In the next lesson, we'll learn how to compare the means of two *independent* populations, but there may be occasions in which we are interested in comparing the means of two *dependent* populations. For example, suppose a researcher is interested in determining whether the mean IQ of the population of first-born twins differs from the mean IQ of the population of second-born twins. She identifies a random sample of \(n\) pairs of twins, and measures \(X\), the IQ of the first-born twin, and \(Y\), the IQ of the second-born twin. In that case, she's interested in determining whether:

\(\mu_X=\mu_Y\)

or equivalently if:

\(\mu_X-\mu_Y=0\)

Now, the population of first-born twins is not independent of the population of second-born twins. Since all of our distributional theory requires the independence of measurements, we're rather stuck. There's a way out though... we can "remove" the dependence between \(X\) and \(Y\) by subtracting the two measurements \(X_i\) and \(Y_i\) for each pair of twins \(i\), that is, by considering the independent measurements

\(D_i=X_i-Y_i\)

Then, our null hypothesis involves just a single mean, which we'll denote \(\mu_D\), the mean of the differences:

\(H_0=\mu_D=\mu_X-\mu_Y=0\)

and then our hard work is done! We can just use the \(t\)-test for a mean for conducting the hypothesis test... it's just that, in this situation, our measurements are differences \(d_i\) whose mean is \(\bar{d}\) and standard deviation is \(s_D\). That is, when testing the null hypothesis \(H_0:\mu_D=\mu_0\) against any of the alternative hypotheses \(H_A:\mu_D \neq \mu_0\), \(H_A:\mu_D<\mu_0\), and \(H_A:\mu_D>\mu_0\), we compare the test statistic:

\(t=\dfrac{\bar{d}-\mu_0}{s_D/\sqrt{n}}\)

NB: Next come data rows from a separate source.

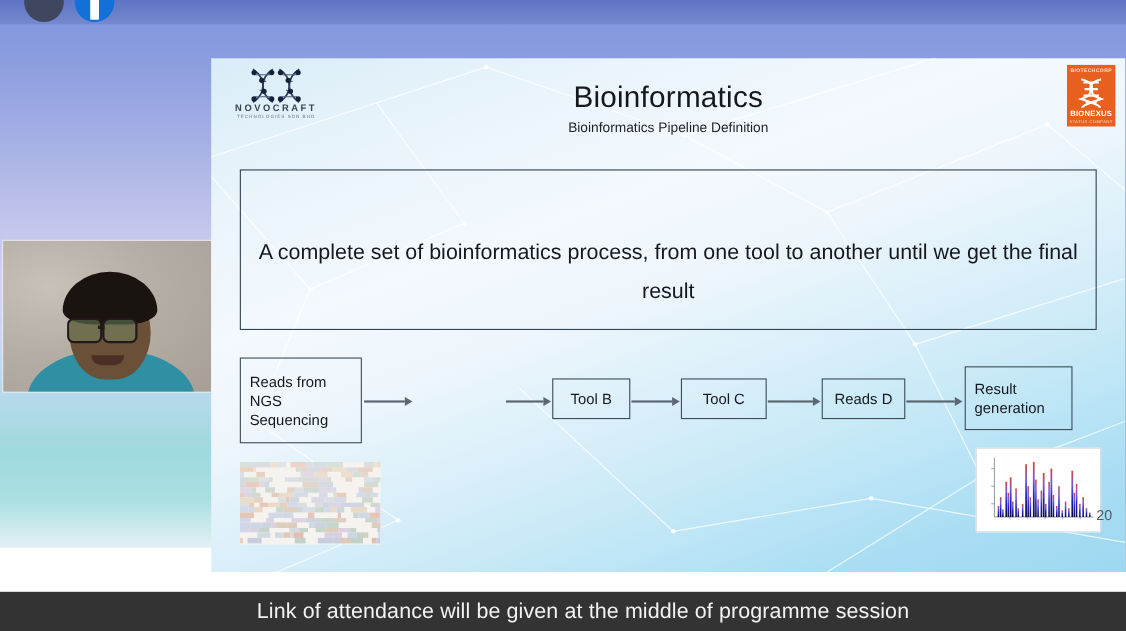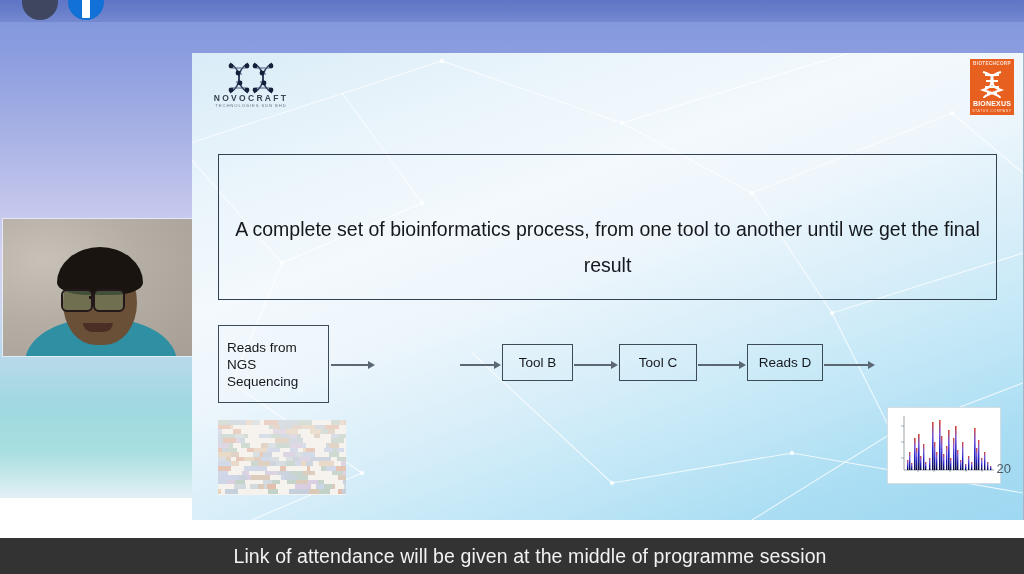--- a/index.html
+++ b/index.html
@@ -536,6 +536,7 @@
         <div class="bt-sub">STATUS COMPANY</div>
       </div>
 
+      <div class="slide-title">Bioinformatics</div>
 
       <div class="def-panel">
         <div class="def-body">A complete set of bioinformatics process, from one tool to another until we get the final result</div>

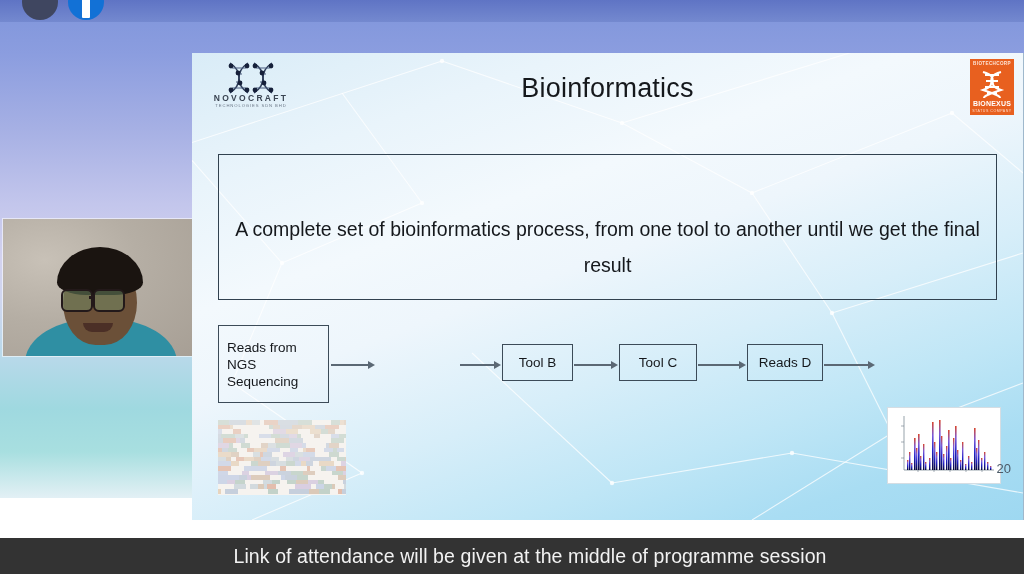--- a/index.html
+++ b/index.html
@@ -537,6 +537,7 @@
       </div>
 
       <div class="slide-title">Bioinformatics</div>
+      <div class="slide-subtitle">Bioinformatics Pipeline Definition</div>
 
       <div class="def-panel">
         <div class="def-body">A complete set of bioinformatics process, from one tool to another until we get the final result</div>

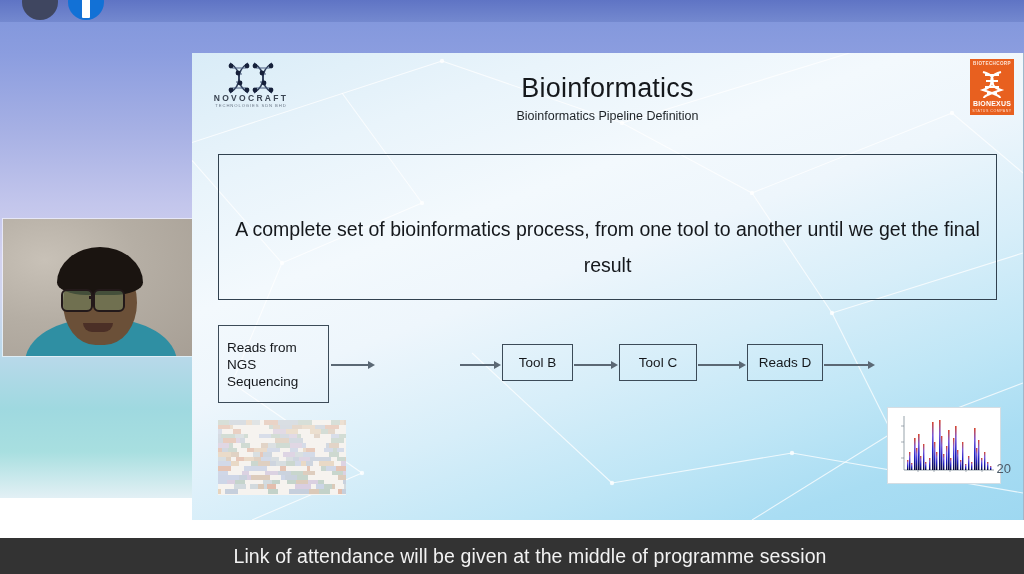--- a/index.html
+++ b/index.html
@@ -581,6 +581,9 @@
           <div class="head"></div>
         </div>
 
+        <div class="node pad" style="left:685px; top:8px; width:98px; height:58px;">
+          <span>Result generation</span>
+        </div>
       </div>
 
       <div class="fig-align" id="fig-align" style="filter: blur(0.6px);">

to a \(t\)-distribution with \(n-1\) degrees of freedom. Let's take a look at an example!

##
Example 10-3
Section* *

Blood samples from \(n=10\) = 10 people were sent to each of two laboratories (Lab 1 and Lab 2) for cholesterol determinations. The resulting data are summarized here:

Subject | Lab 1 | Lab 2 | Diff |
---|---|---|---|

1 |
296 | 318 | -22 |

2 | 268 | 287 | -19 |

. | . | . | . |

. | . | . | . |

. | . | . | . |

10 | 262 | 285 | -23 |

\(\bar{x}_{1}=260.6\) | \(\bar{x}_{2}=275\) | \(\begin{array}{c} \bar{d}=-14.4 \\ s_{d}=6.77 \end{array}\) |

Is there a statistically significant difference at the \(\alpha=0.01\) level, say, in the (population) mean cholesterol levels reported by Lab 1 and Lab 2?

### Answer

The null hypothesis is \(H_0:\mu_D=0\), and the alternative hypothesis is \(H_A:\mu_D\ne 0\). The value of the test statistic is:

\(t=\dfrac{-14.4-0}{6.77/\sqrt{10}}=-6.73\)

The critical region approach tells us to reject the null hypothesis at the \(\alpha=0.01\) level if \(t>t_{0.005, 9}=3.25\) or if \(t<t_{0.005, 9}=-3.25\). Therefore, we reject the null hypothesis because \(t=-6.73<-3.25\), and therefore falls in the rejection region.

Again, we draw the same conclusion when using the \(p\)-value approach. In this case, the \(p\)-value is:

\(p-\text{value }=2\times P(T_9<-6.73)\le 2\times 0.005=0.01\)

As expected, we reject the null hypothesis because \(p\)-value \(\le 0.01=\alpha\).

And, the Minitab output for this example looks like this:

N | Mean | StDev | SE Mean | 95% CI | T | P |
---|---|---|---|---|---|---|

10 | -14.4000 | 6.7700 | 2.1409 | (-19.2430, -9.5570) | -6.73 | 0.000 |